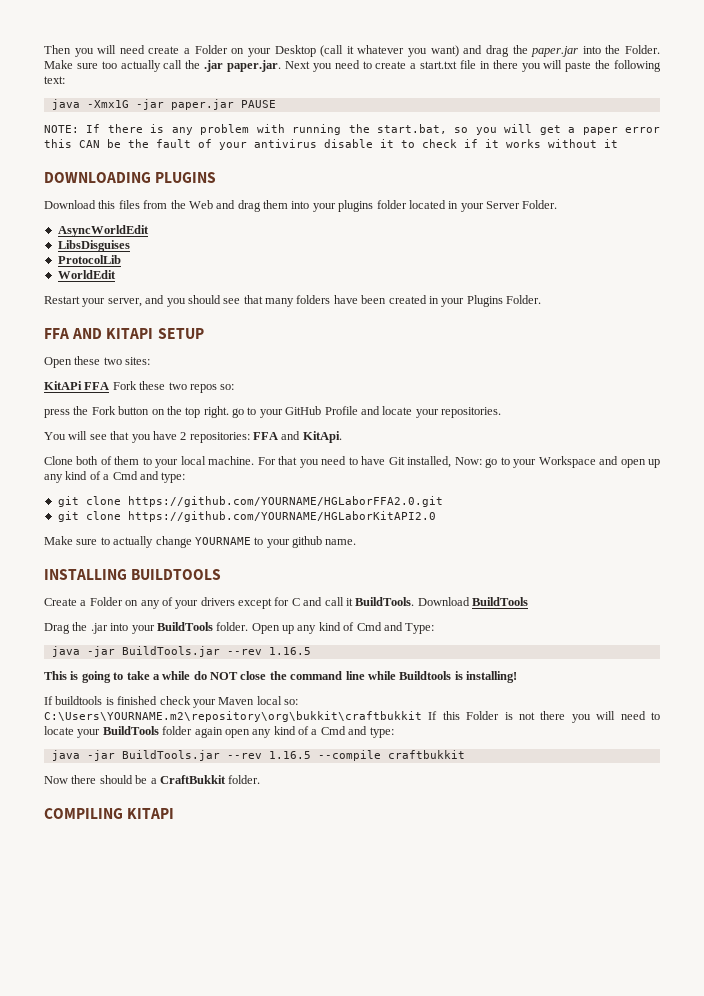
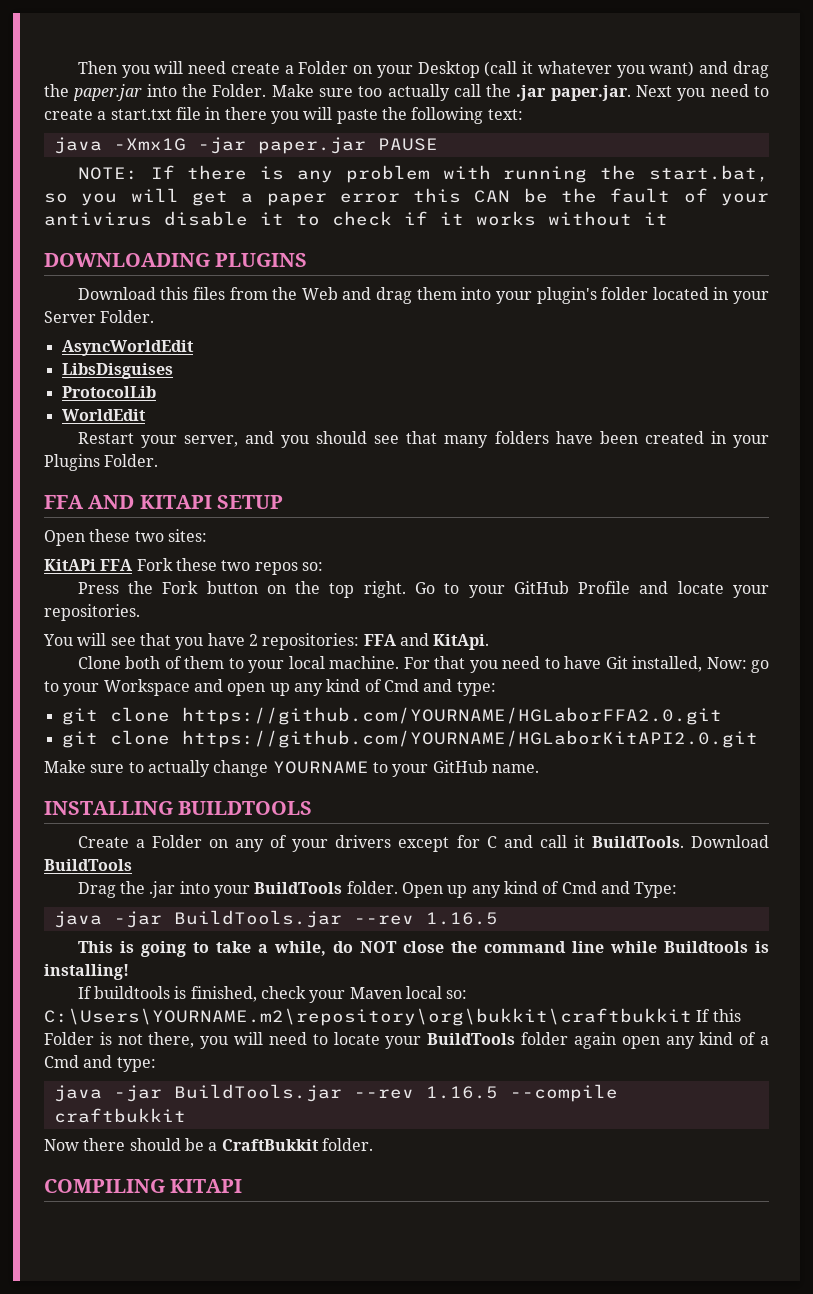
[338,200,374,212] plugins -> [536,287,597,304] plugin's
[44,409,70,418] press -> [77,582,119,594] Press
[232,408,244,418] go -> [415,582,436,594] Go
[103,474,110,480] a -> (382, 685) none
[127,511,436,522] https://github.com/YOURNAME/HGLaborKitAPI2.0 -> [181,730,758,748] https://github.com/YOURNAME/HGLaborKitAPI2.0.git
[292,536,322,548] github -> [432,760,488,773] GitHub
[162,671,191,680] while -> [273,941,326,956] while,
[117,696,158,705] finished -> [190,986,257,1002] finished,
[540,711,566,720] there -> [148,1032,195,1048] there,

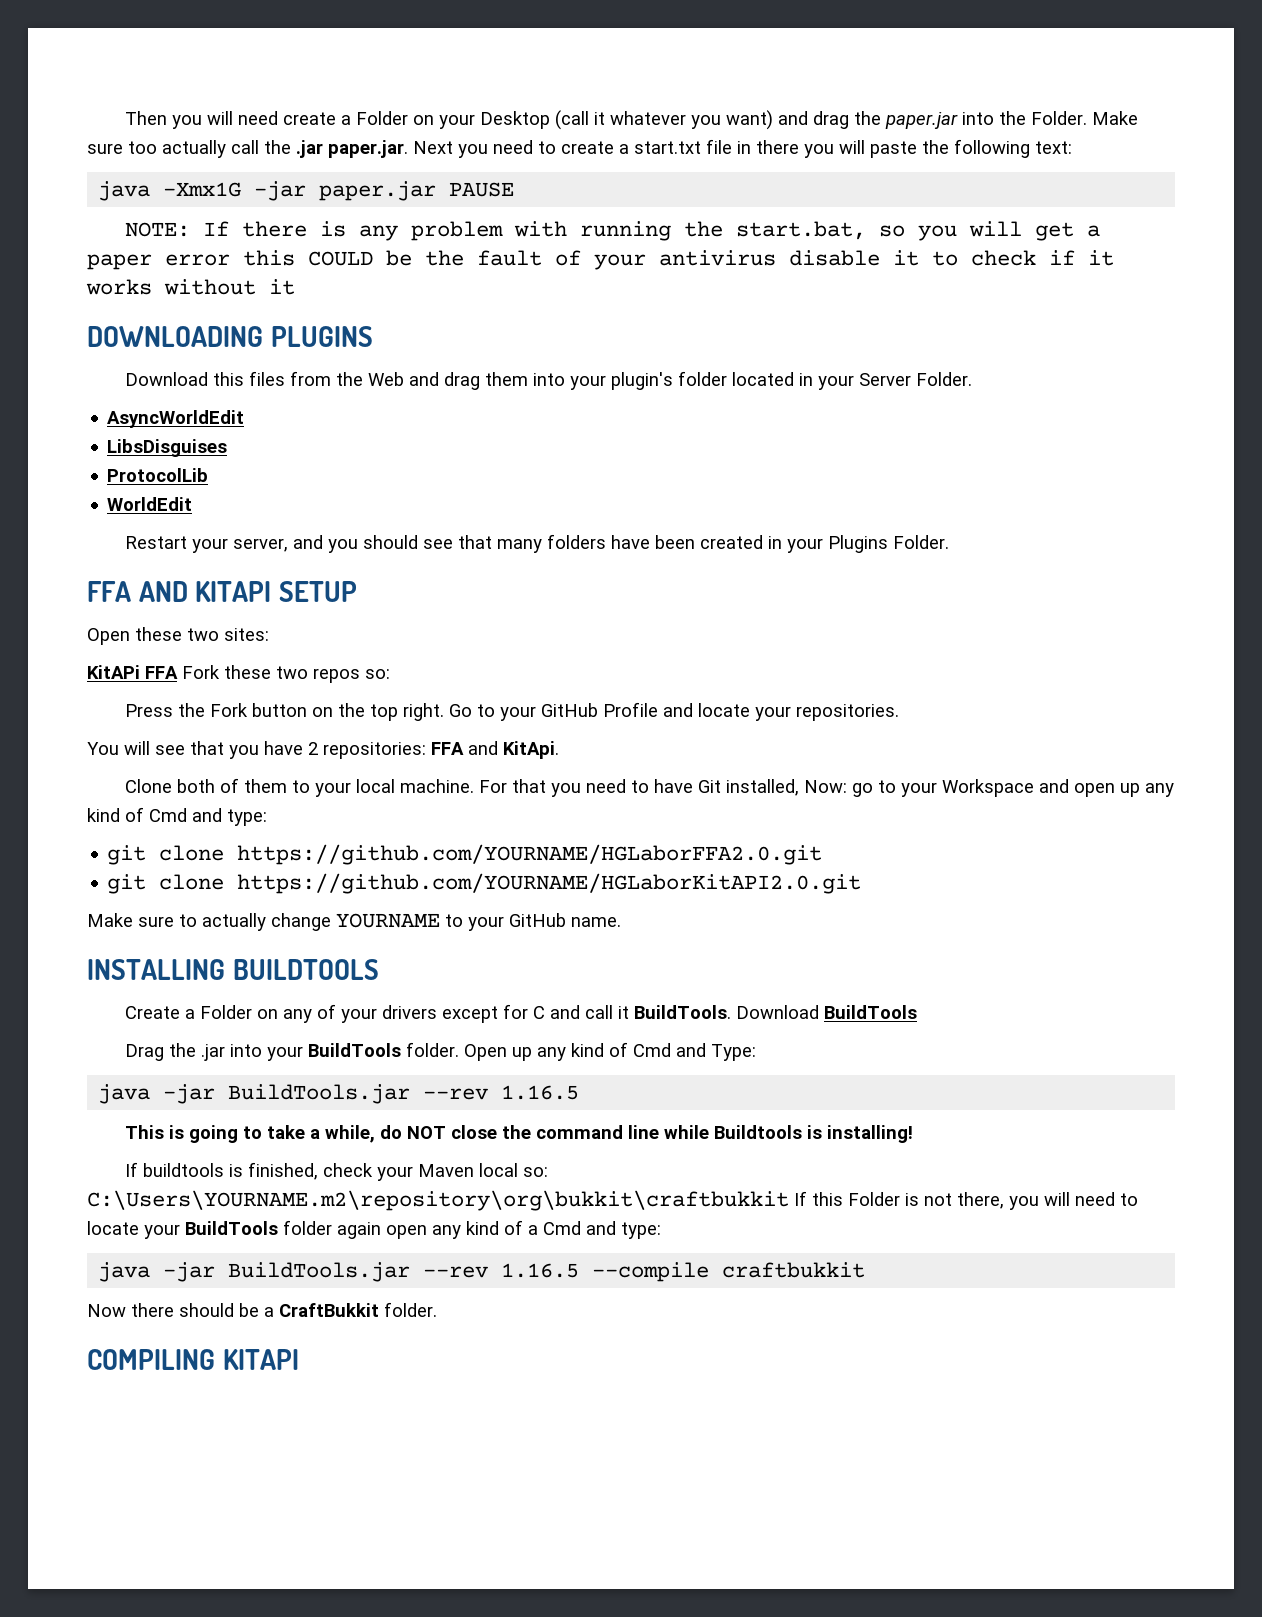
[474,190,511,203] CAN -> [308,251,373,266] COULD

▶ [Aim of the task]:
Starting from the line containing "[117,696,158,705] finished ->", repeat each line exactly through the end of the entries, including the last, while leaving pictures out.

▶ [Response to this exercise]:
[117,696,158,705] finished -> [190,986,257,1002] finished,
[540,711,566,720] there -> [148,1032,195,1048] there,

[474,190,511,203] CAN -> [308,251,373,266] COULD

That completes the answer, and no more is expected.